GDQuest / learn-gdscript

Learn Godot's GDScript programming language from zero, right in your browser, for free.
https://gdquest.github.io/learn-gdscript/
Other
2.11k stars 160 forks source link

Animate the turtle turning #5

Closed NathanLovato closed 2 years ago

NathanLovato commented 2 years ago

Calls to turn_right() or turn_left() work but don’t make the turtle turn visually. Animating the turn on generated vertices would make it easier for students to understand what the function does (the turtle virtually turns in place but does not draw anything).

With this change, when the turtle reaches a vertex, it would turn in-place based on calls to turn_right() and turn_left().

For an example of the issue, see the runnable example in lesson 5 that only draws one line.

duianto commented 2 years ago

Just noticed the issue in Lesson 5, that the turtle doesn't turn visually.

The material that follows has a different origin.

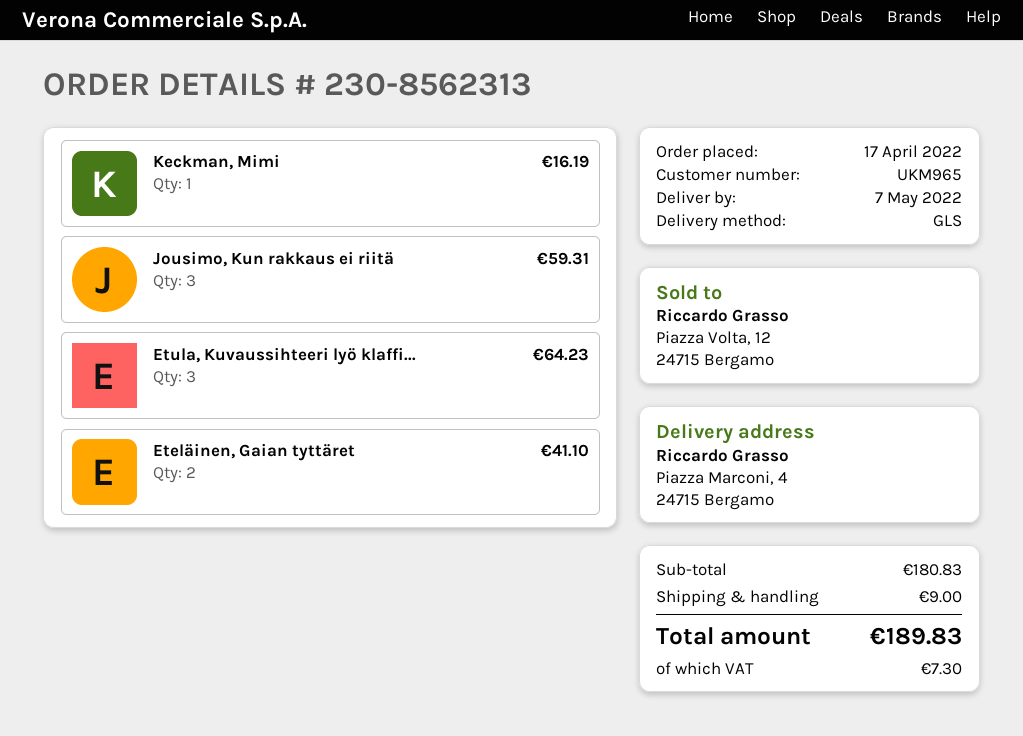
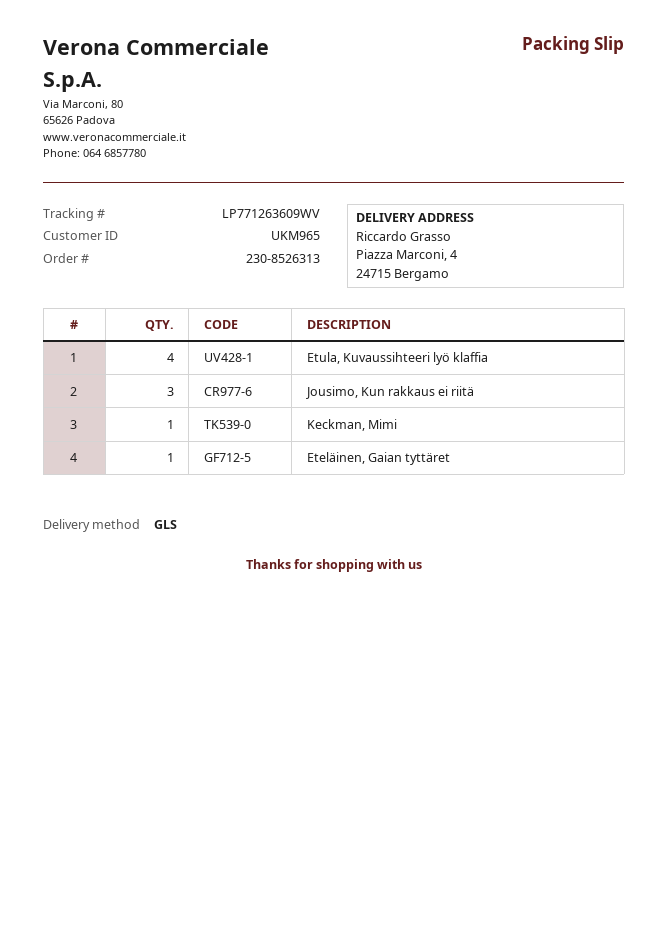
order number: 230-8562313 -> 230-8526313
Etula, Kuvaussihteeri lyö klaffi...: 3 -> 4
Eteläinen, Gaian tyttäret: 2 -> 1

Update: The comments below about the icon, are now obsolete based on the discussion thread: Make the turtle an actual turtle #142 https://github.com/GDQuest/learn-gdscript/discussions/142#discussioncomment-1958273

Sure, the current icon is a placeholder


~It might also be helpful to modify or replace the turtle icon. So that it indicates a direction.~

~In some tutorials that actually use a turtle, the head indicates in which direction it will move when more_forward() is called.~

~Or if the greater than symbol to the left, on the icon, indicates that it moves forward to the right. Then it would be better to fill in the middle of the icon with a solid color.~

~Currently the center is a hole to the background.~

~The 1 is visible behind the icon, which makes it more difficult to see which way it's pointing.~

msedge_ZXXKm9ZdG7

NathanLovato commented 2 years ago

Implementation notes: we need to move the animation code out of the polygon class.

We should preserve the polygon data for assignment checks, but should separate animation entirely. Instead of using the polygon data, we can keep a buffer of commands sent by the user (move forward, turn, ...) and animate based on that. Each command would lead to a separate tween animation, allowing us to animate turning even when there's no move_forward() or other call afterwards.